Lo mismo sucedía con las cubiertas inclinadas: mitigaban el empuje del viento, pero también evocaban las formas de la arquitectura agrícola omnipresente en la zona. La diseñadora gráfica Barbara Stauffacher Solomon supo captar mejor que nadie aquella voluntad explícita de no domesticar el paisaje, de convivir con él. Ella creó el logotipo de dos olas que dibujan, a la vez, los cuernos de un carnero. Sea Ranch representaba no solo esta estética distintiva, sino también la mezcla de interés social y sensibilidad ecológica.
Esa filosofía dio lugar a los llamados Sea Ranch Principles, una tabla de mandamientos en positivo y en negativo que resumía la ética del proyecto: “Lo rural frente a lo suburbano”, “la diversidad frente a la uniformidad” o “lo autóctono frente a lo exótico”. Era la traducción arquitectónica del espíritu californiano de los años sesenta, donde bullían las protestas estudiantiles por los derechos civiles y la libertad de expresión, la contracultura de la Generación Beat primero y de los hippies después, los experimentos comunitarios y cierta fe en que el diseño podía cambiar la vida de las personas. Sea Ranch condensaba ese impulso en una propuesta de un nuevo modo de vida comunitaria y de respeto por la naturaleza.

A pesar de que el idealismo de Sea Ranch pueda parecer una simple expresión de un lugar y un tiempo muy concretos, su legado sigue vigente. En una época marcada por la crisis climática y por repensar los modelos de vivienda, conviene recordar cómo aquel equipo de creadores entendió que la buena arquitectura surge de la colaboración paciente entre disciplinas y del compromiso con el lugar. Ayer, hoy y mañana, hacer arquitectura significa también gestionar recursos comunes: la luz, el viento, los materiales, las vistas, el suelo, la convivencia. Lo que entonces fue un ensayo es hoy una urgencia.
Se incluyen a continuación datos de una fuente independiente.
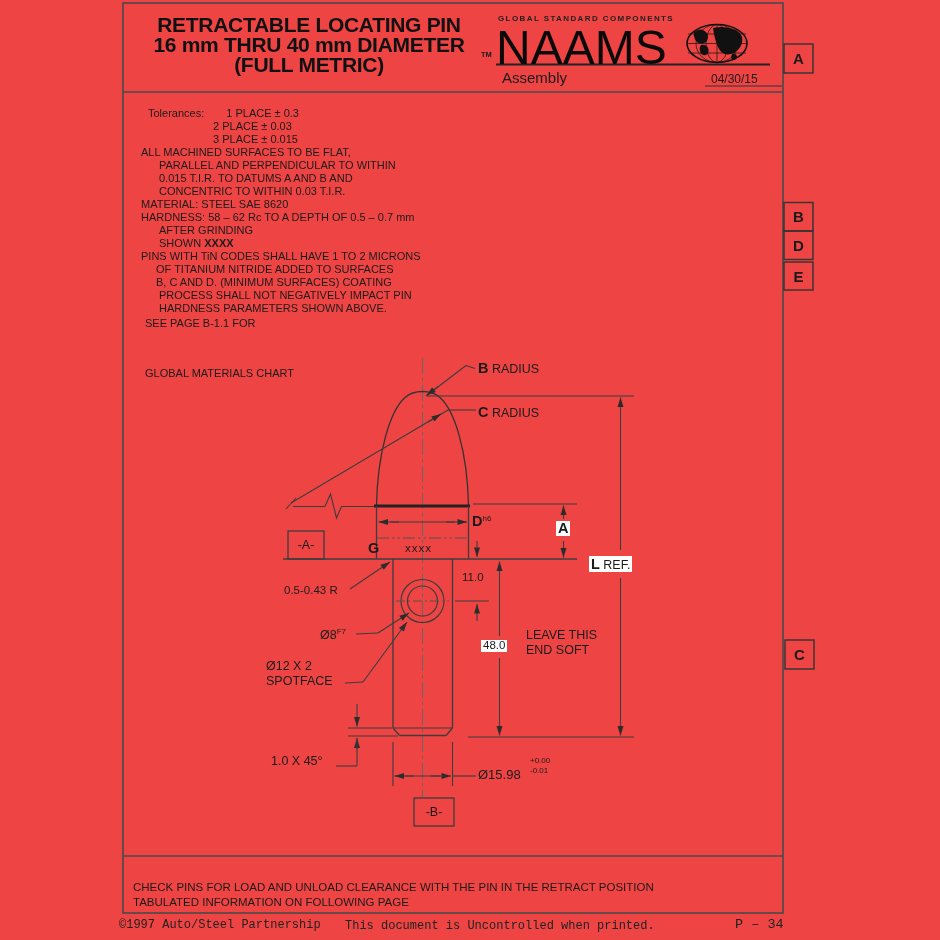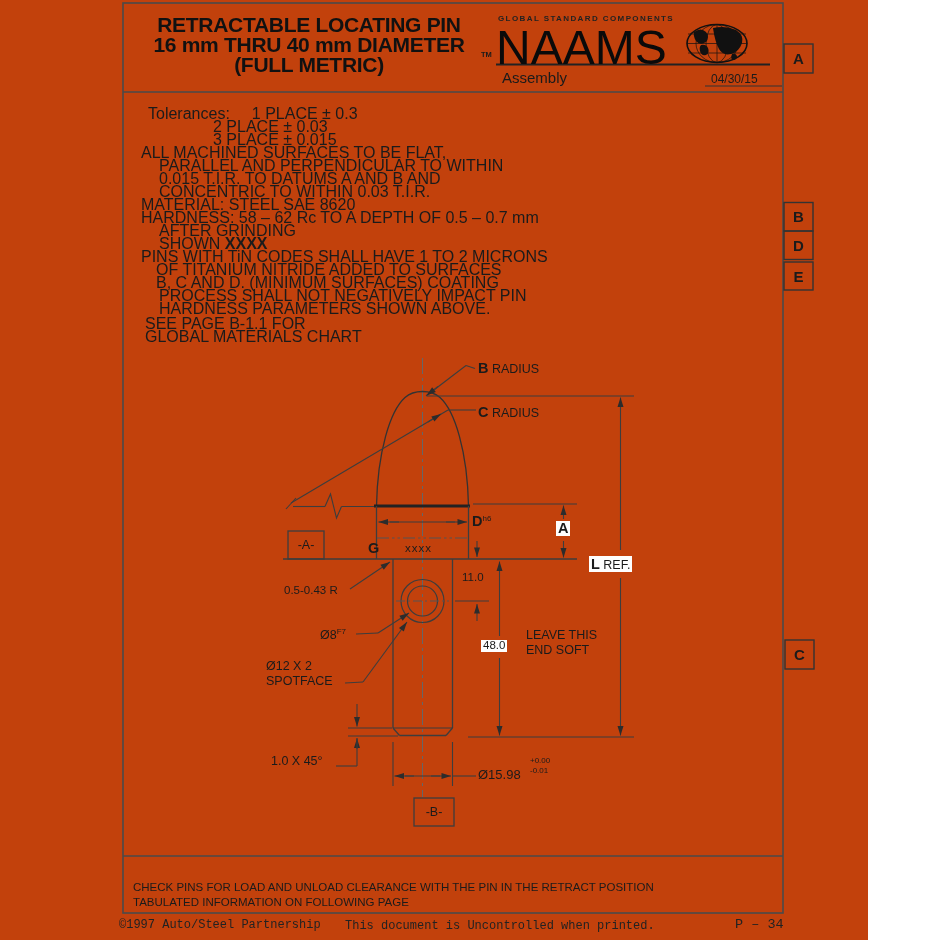--- a/index.html
+++ b/index.html
@@ -3,7 +3,7 @@
 <meta charset="utf-8">
 <style>
   html,body{margin:0;padding:0;background:#ffffff;}
-  #page{position:relative;width:868px;height:940px;background:#c2410c;overflow:hidden;
+  #page{position:relative;width:940px;height:940px;background:#ef4444;overflow:hidden;
         font-family:"Liberation Sans","DejaVu Sans",sans-serif;color:#1b1b1b;}
   svg{position:absolute;left:0;top:0;}
   .lbl{position:absolute;white-space:nowrap;color:#1b1b1b;line-height:1;}

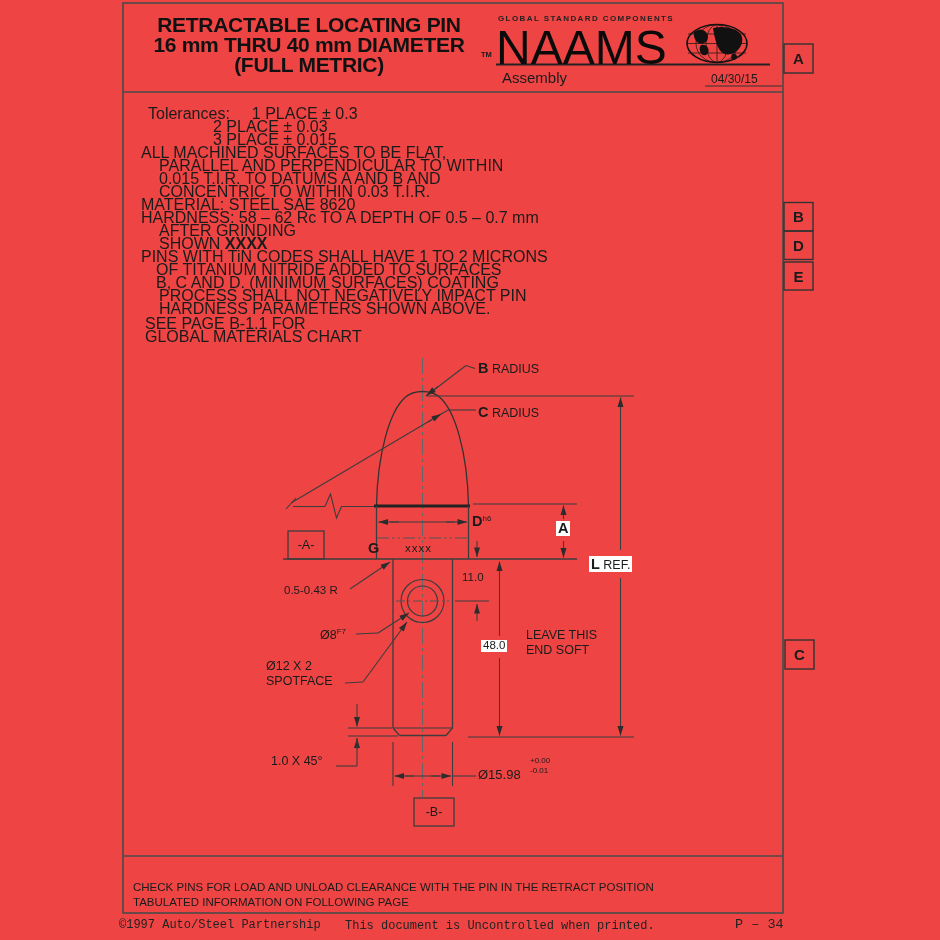--- a/index.html
+++ b/index.html
@@ -22,7 +22,7 @@
   .date{position:absolute;left:711px;top:72px;font-size:12px;}
   .marker-box{position:absolute;width:29px;height:29px;display:flex;align-items:center;justify-content:center;
               font-weight:bold;font-size:15px;}
-  .notes{position:absolute;left:141px;top:107px;font-size:16px;line-height:13px;}
+  .notes{position:absolute;left:141px;top:107px;font-size:11px;line-height:13px;}
   .ind1{padding-left:18px;} .ind1b{padding-left:15px;} .ind2{padding-left:72px;} .ind3{padding-left:4px;}
   .tol-label{padding-left:7px;} .tol-val{padding-left:22px;}
   .bold{font-weight:bold;}

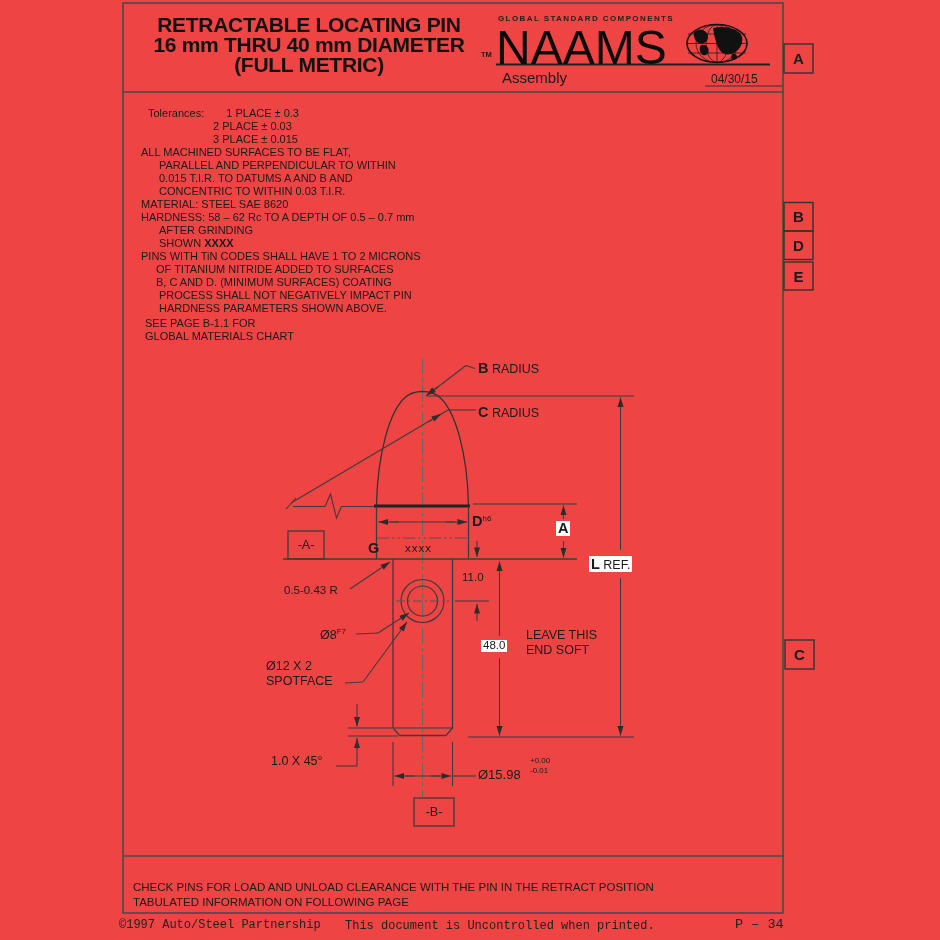--- a/index.html
+++ b/index.html
@@ -23,7 +23,7 @@
   .marker-box{position:absolute;width:29px;height:29px;display:flex;align-items:center;justify-content:center;
               font-weight:bold;font-size:15px;}
   .notes{position:absolute;left:141px;top:107px;font-size:11px;line-height:13px;}
-  .ind1{padding-left:18px;} .ind1b{padding-left:15px;} .ind2{padding-left:72px;} .ind3{padding-left:4px;}
+  .ind1{padding-left:18px;} .ind1b{padding-left:15px;} .ind2{padding-left:72px;} .ind3{padding-left:4px;margin-top:37px;}
   .tol-label{padding-left:7px;} .tol-val{padding-left:22px;}
   .bold{font-weight:bold;}
   .datum{position:absolute;display:flex;align-items:center;justify-content:center;font-size:12.5px;}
Sea Ranch pudo repeler los envites del Pacífico, pero no los de la especulación inmobiliaria. Cuando los precios de la tierra se dispararon y las presiones legales sobre el acceso público a la costa complicaron la continuidad del plan, empezaron a aparecer casas en lugares donde el equipo creativo original había previsto que nunca debía construirse. Según el censo, en 2020 tenía una población de 1.169 habitantes. No obstante, visitar Sea Ranch sigue siendo una experiencia única. Todavía se siente esa impresión de conjunto. Los caminos no son calles al uso, y los coyotes, ciervos y pavos salvajes atraviesan los prados amarillos como si nada hubiera cambiado. Los vecinos están orgullosos de pertenecer a una comunidad que, incluso con sus contradicciones, mantiene un aura especial. El mar sigue golpeando la costa con la misma intensidad que hace 60 años y el Condominium One resiste, literalmente, contra viento y marea. Y nos recuerda que, hace tiempo en California, el paisaje no fue solo un telón de fondo, sino el origen mismo de la arquitectura.